I have memories of showering with my grandma even as old as 6ish. nothing weird about it for us.. we both needed to bathe and I was spending the weekend with her so it was just more time where we could talk, plus I loved all her scented body washes and stuff. She is a huge avon and bath and body fan so it was fascinating to me as a kid since my mom only bought the cheapest stuff she could get. It was fun to talk to grandma about all her different body washes and trying them all out.

Now, it would REALLY bother me if my MIL bathed with my daughter, but that is because I just don't like her. Plus, I doubt she has the physical ability anyway hehe.

If my mom did it, I'd think it was weird but only because she hasn't yet. Normally she plays with my 2 year old from outside of the tub. she loves giving her baths and my daughter loves grandma bath time. it wouldn't bother me if they decided to bathe together beyond the strangeness of it having not happened before.

It really has to do with the person I think. My MIL? No, my mom sure but it would be weird since she hadn't before, my grandma and me? I have fond memories and nothing inappropriate in the least.


----------



## StoriesInTheSoil (May 8, 2008)

I wouldn't feel weird about it unless I had some reason to feel weird about the person and if I had some reason to feel weird about the person in that way, they wouldn't be alone with my child.


----------



## Lillitu (Jan 19, 2009)

Quote:


> Originally Posted by *waiting2bemommy*
> 
> You felt weird about it because it IS weird!


Um, not in most countries in the world. I find it sad that extended family are not so present in most of our lives, and I also find it sad that nudity is such a trigger for folks. Whole families bathe together in Japan, for just one example. There's nothing weird about it. It is normal, healthy, and matter-of-fact.


----------



## Cutie Patootie (Feb 29, 2004)

I walked in on my mama taking a bath with my 4yo dd last year. My mom has been my best friend all my life.

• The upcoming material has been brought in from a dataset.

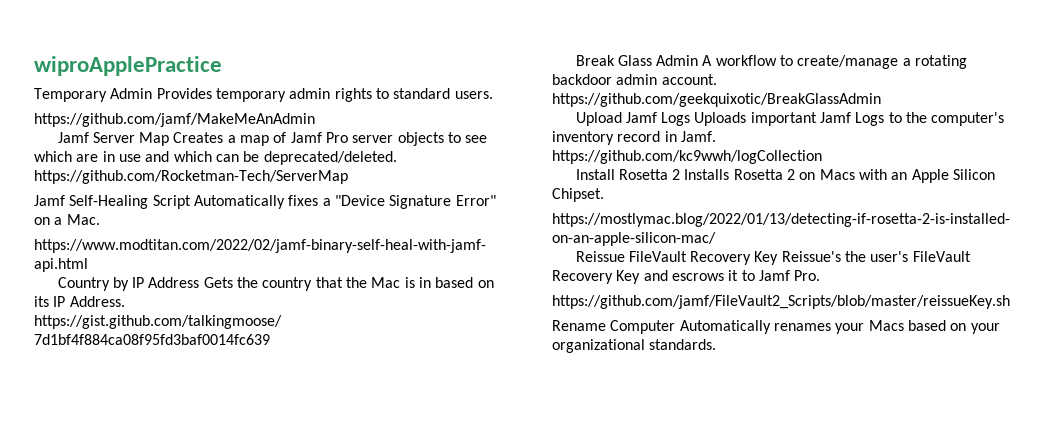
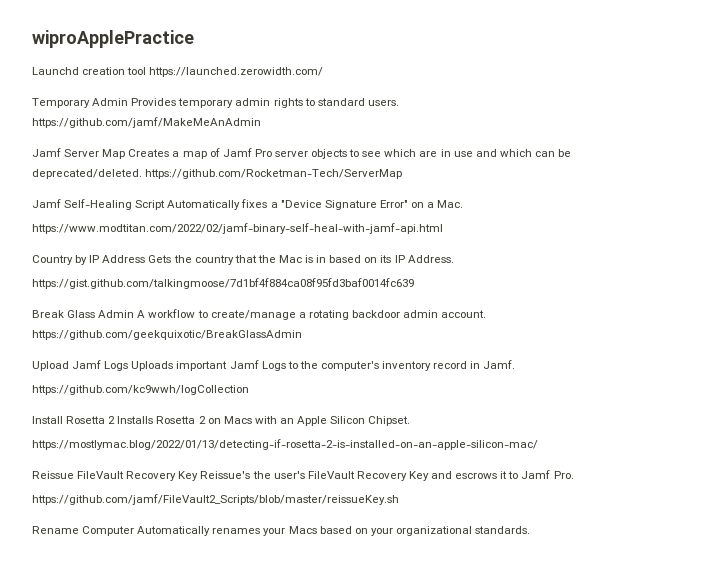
+ Launchd creation tool https://launched.zerowidth.com/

She is the sweetest, kindest woman you will ever meet. When I walked in I still felt a tinge of weirdness. I didn't have a problem with it, just felt that odd feeling in the background. I think it's because it is such an intimate thing, bathing with someone, no matter how innocent. I'm not sure how I would feel about my mil. I don't have any worries about her at all. Probably would be odd, I guess. LOL


----------



## nextcommercial (Nov 8, 2005)

I would feel weird.

One of my most uncomfortable memories was my grandmother getting in the tub with me when I was little. I always try to remember why exactly it was so bad... like maybe something happened that I blocked out of my memory, but I can't think of anything. It was just a very creepy memory for me. I think I was about four years old.


----------



## Ldavis24 (Feb 19, 2009)

Quote:


> Originally Posted by *Lillitu*
> 
> Um, not in most countries in the world. I find it sad that extended family are not so present in most of our lives, and I also find it sad that nudity is such a trigger for folks. Whole families bathe together in Japan, for just one example. There's nothing weird about it. It is normal, healthy, and matter-of-fact.


Yeah I was thinking about this too. A lot of places in the world families bath together, then there is that whole "well we are here" argument.

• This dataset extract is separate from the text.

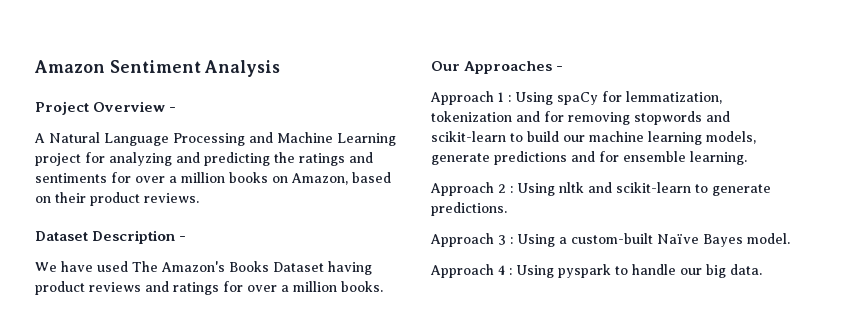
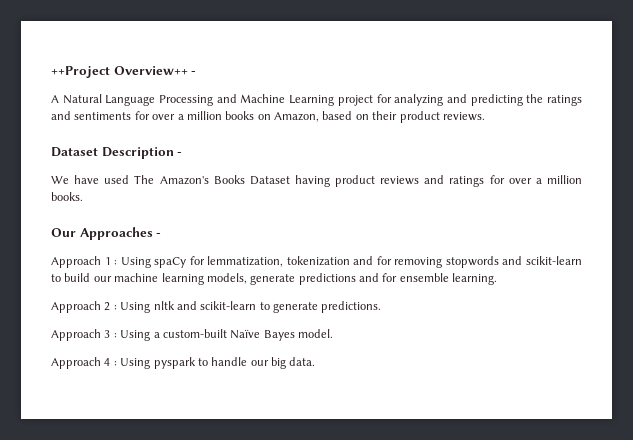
- Amazon Sentiment Analysis
- Project Overview -
+ ++Project Overview++ -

I didn't think it was horrible or anything, just weird....I'm not upset about it at all just curious because I hadn't ever thought of anyone besides myself or DH bathing with DD. Didn't even cross my radar until yesterday actually. It is funny though, I'd be less weirded out by it if it was my own mother than MIL...Then again I am not the hugest fan of MIL so that probably plays into it.


----------



## Lisa1970 (Jan 18, 2009)

IF I liked the grandparent, then I would not have a problem with it. I take baths with my babies. I have no problem with certain people (my own sisters, my own daughter) taking baths with them. But, I would not allow the grandparents because I do not like them. I won't even allow them to supervise the children at a pool because my dad cannot concentrate and wanders off all the time (dementia) and my MIL just is a drunk who thinks children do not need to be supervised in the pool or water.


----------



## Lisa1970 (Jan 18, 2009)

I think it would be more weird if you did not do it yourself. But I take baths with my little ones. Not preschool age though. I do with my 1 yr old. But I know I have never taken a bath with a 3 yr old. The way the 1 yr old ends up in the bath is if I attempt a bath...he is the one joining me. I never get a bath alone...or hot it seems. But a 3 or 4 yr old..I would not really get that. They are old enough to understand that it is mommy's turn. And they probably won't need me to hold them so they don't fall over like a baby would.


----------



## laohaire (Nov 2, 2005)

I take baths with DD (the vast majority of our baths are shared, and always have been). My mom has taken some baths with DD, but I was the one to actually offer. I would be fine with mom or MIL taking a bath with DD (well, she's 5 now, so she absolutely would be asked first too) but yeah, I'd want them to discuss it first. It WOULD be weird to me if MIL took a bath for the first time with DD without discussing it prior (though I know she would not). And if my mother hadn't already done it with my permission, it WOULD be weird there too. Not necessarily "call CPS" weird but at least annoying.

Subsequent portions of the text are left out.